Shams-uddin Muhammad succeeded his father in 1245, joined Sali Noyan in an invasion of India in the following year, and met the Sufi Saint Baha-ud-din Zakariya at Multan in 1247–8. Later he visited the Mongol Great Khan Möngke Khan (1248–1257), who placed under his sway Greater Khorasan (present Afghanistan) and possibly region up to the Indus. In 1263–4, after having subdued Sistan, he visited Hulagu Khan, and three years later his successor Abaqa Khan, whom he accompanied in his campaign against Darband and Baku. He again visited Abaqa Khan, accompanied by Shams-uddin the Sahib Diwan, in 1276–7, and this time the former good opinion of the Mongol sovereign in respect to him seems to have been changed to suspicion, which led to his death, for he was poisoned in January 1278, by means of a water-melon given to him while he was in the bath at Tabriz. Abaqa Khan even caused his body to be buried in chains at Jam in Khorasan.

Fakhr-uddin was a patron of literature, but also extremely religious. He had previously been cast in prison by his father for seven years, until the Ilkhanid general Nauruz intervened on his behalf. When Nauruz's revolt faltered around 1296, Fakhr-uddin offered him asylum, but when an Ilkhanid force approached Herat, he betrayed the general and turned him over to the forces of Ghazan. Three years later, Fakhr-uddin fought against Ghazan's successor Oljeitu, who shortly after his ascension in 1306 sent a force of 10,000 to take Herat. Fakhr-uddin, however, tricked the invaders by letting them occupy the city, and then destroying them, killing their commander Danishmand Bahadur in the process. He died on 26 February 1307. But Herat and Gilan were conquered by Oljeitu.

Sham-suddin Muhammad was succeeded by his son Rukn-uddin. The latter adopted the title of Malik (Arabic for king), which all succeeding Kart rulers were to use. By the time of his death; in Khaysar on 3 September 1305, effective power had long been in the hands of his son Fakhr-uddin.

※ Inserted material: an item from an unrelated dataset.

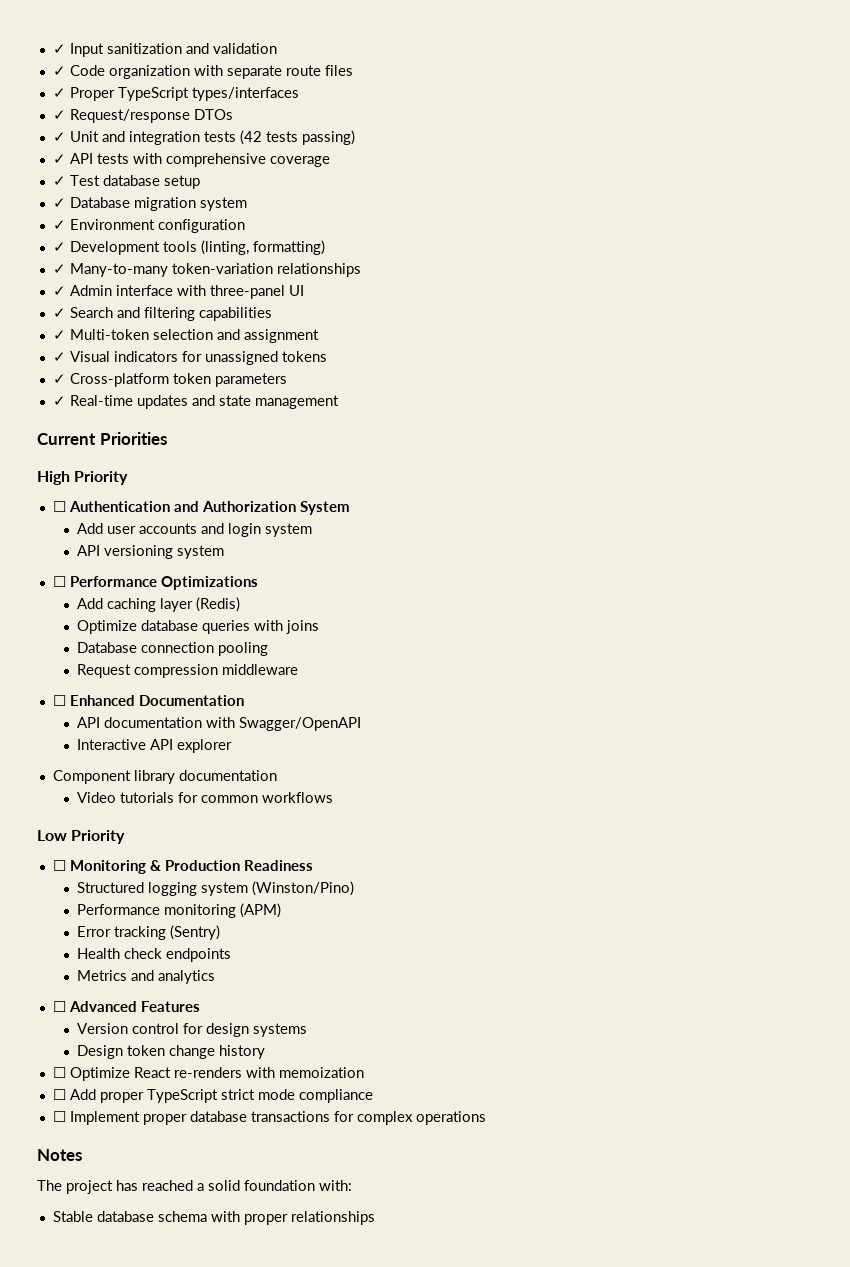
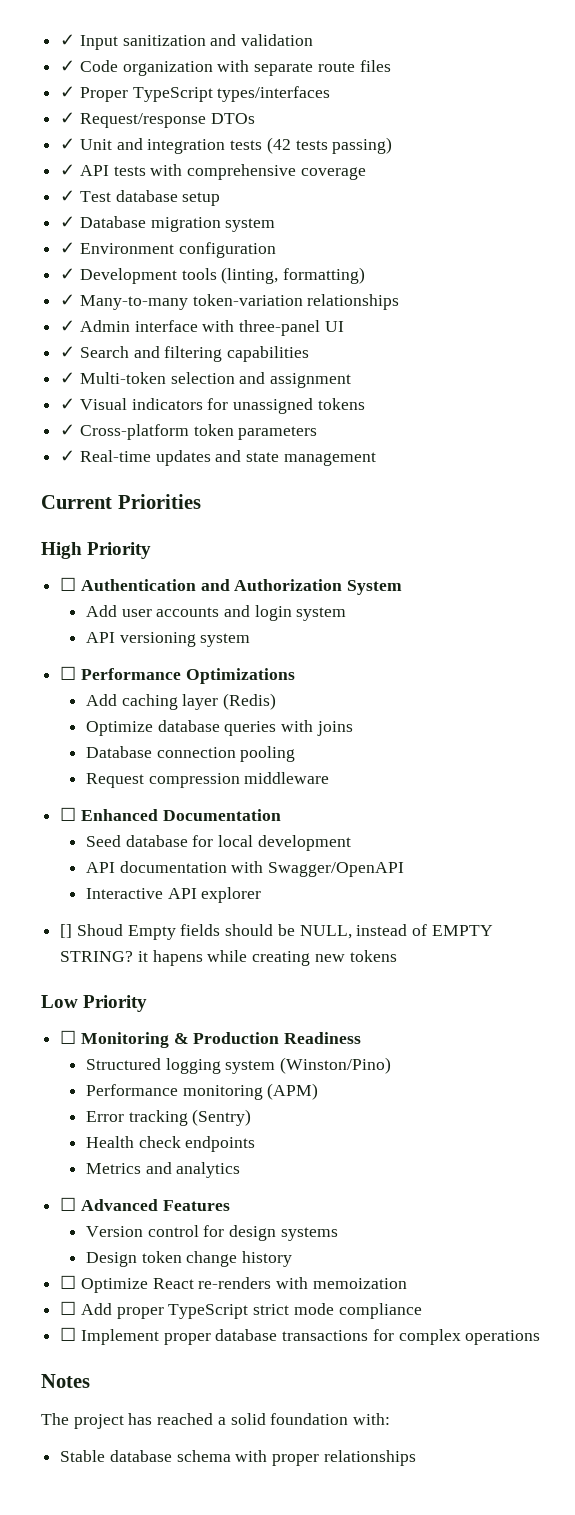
+ Seed database for local development
- Component library documentation
- Video tutorials for common workflows
+ [] Shoud Empty fields should be NULL, instead of EMPTY STRING? it hapens while creating new tokens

Fakhr-uddin's brother Ghiyath-uddin succeeded him upon his death; almost immediately, he began to quarrel with another brother, Ala-uddin ibn Rukn-uddin. Taking his case before Oljeitu, who gave him a grand reception, he returned to Khurasan in 1307/8. Continuing troubles with his brother led him to visit the Ilkhan again in 1314/5. Upon returning to Herat, he found his territories being invaded by the Chagatai prince Yasa'ur, as well as hostility from Qutb-uddin of Isfizar and the populace of Sistan. A siege of Herat was set by Yasa'ur. The prince, however, was stopped by the armies of the Ilkhanate, and in August 1320, Ghiyath-uddin made a pilgrimage to Mecca, leaving his son Shams-uddin Muhammad ibn Ghiyath-uddin in control during his absence. In 1327 the Amir Chupan fled to Herat following his betrayal by the Ilkhan Abu Sa'id Bahadur Khan, where he requested asylum from Ghiyath-uddin, whom he was friends with. Ghiyath-uddin initially granted the request, but when Abu Sa'id pressured him to execute Chupan, he obeyed. Soon afterwards Ghiyath-uddin himself died, in 1329. He left three sons: Shams-uddin Muhammad ibn Ghiyath-uddin, Hafiz ibn Ghiyath-uddin and Mu'izz-uddin Husayn ibn Ghiyath-uddin.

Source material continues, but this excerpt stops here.